■ **TO DO**: Gather every line of the entries that includes the word "Juli".

■ **EXERCISE DATA**:
>>>>

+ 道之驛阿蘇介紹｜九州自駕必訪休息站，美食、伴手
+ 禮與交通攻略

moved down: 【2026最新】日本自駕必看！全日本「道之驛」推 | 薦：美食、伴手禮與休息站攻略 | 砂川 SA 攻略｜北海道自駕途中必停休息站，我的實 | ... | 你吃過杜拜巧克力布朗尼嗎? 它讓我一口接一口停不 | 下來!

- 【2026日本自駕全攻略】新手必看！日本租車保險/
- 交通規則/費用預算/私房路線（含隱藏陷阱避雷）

<<<<
>>>>

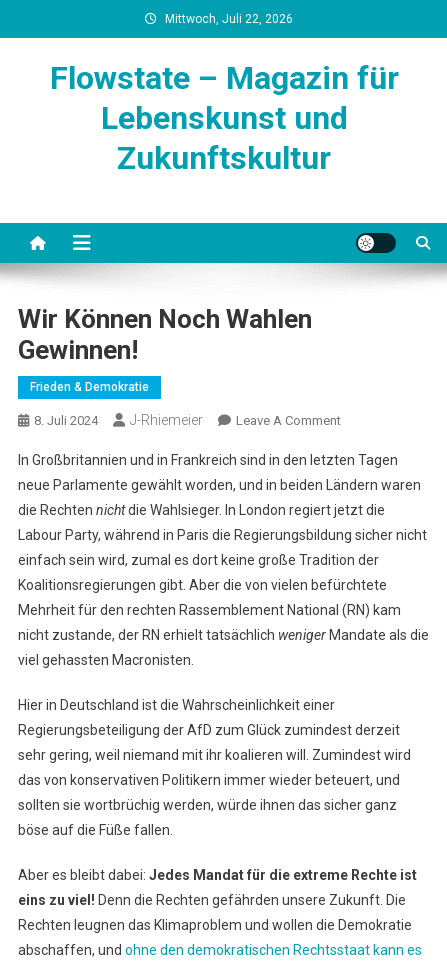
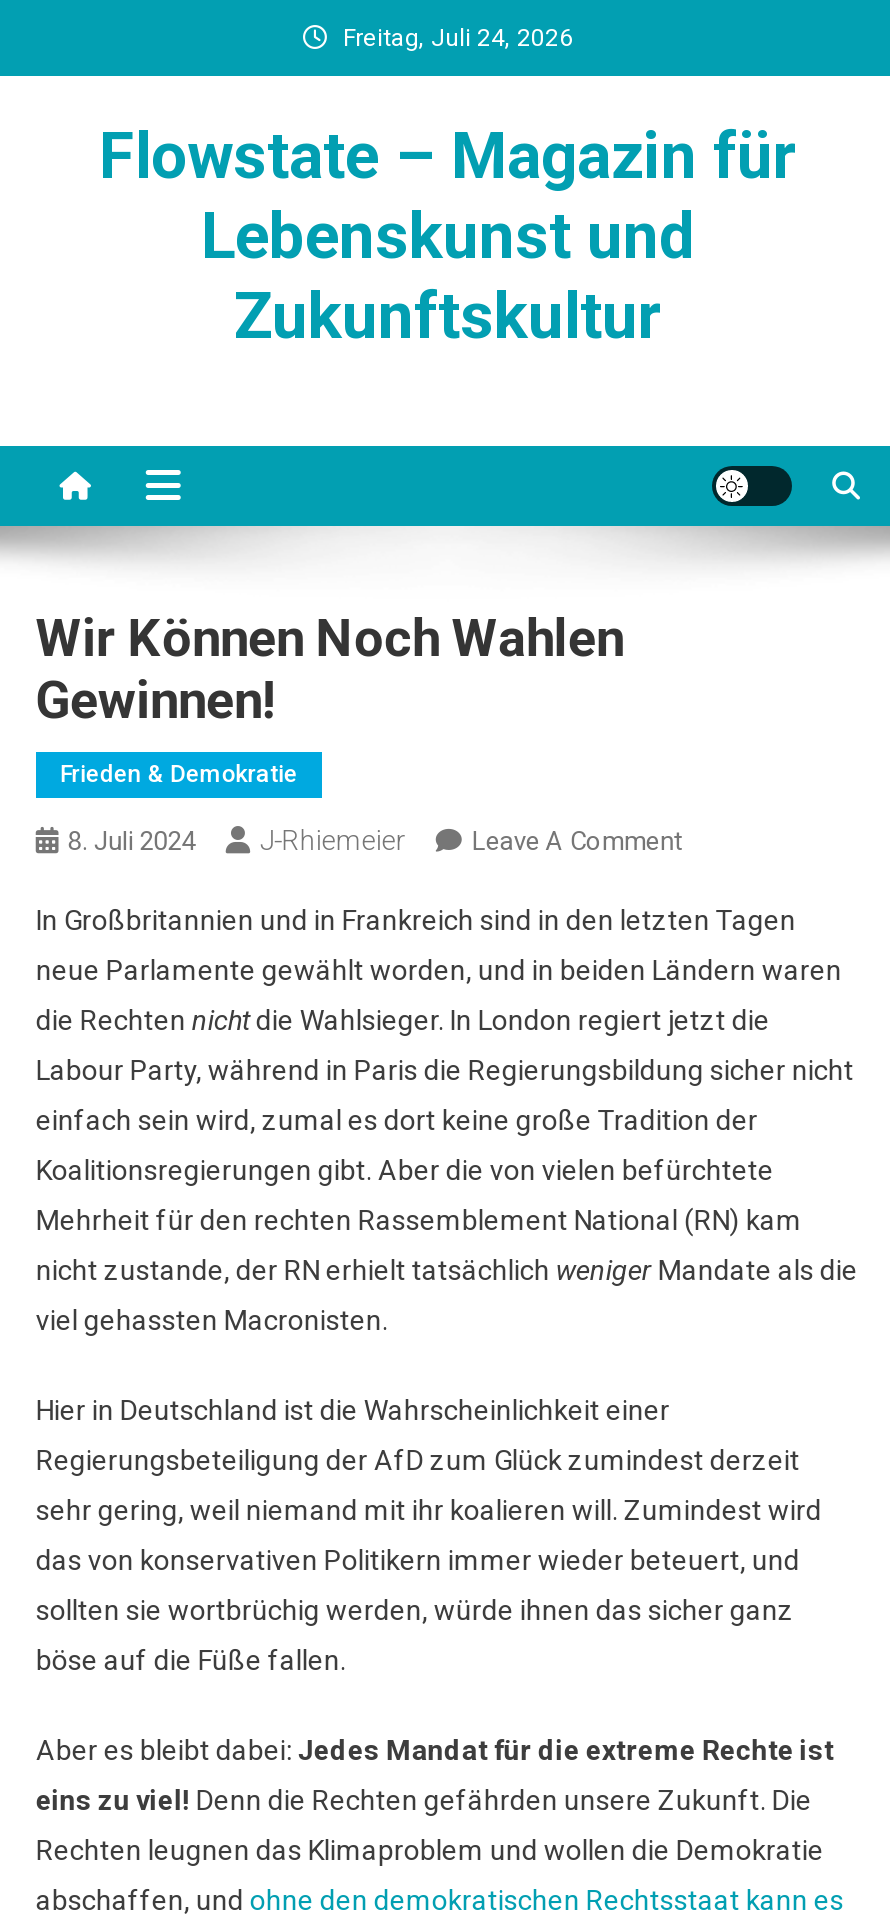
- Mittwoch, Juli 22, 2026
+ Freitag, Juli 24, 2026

<<<<

■ **RESPONSE**:
- Mittwoch, Juli 22, 2026
+ Freitag, Juli 24, 2026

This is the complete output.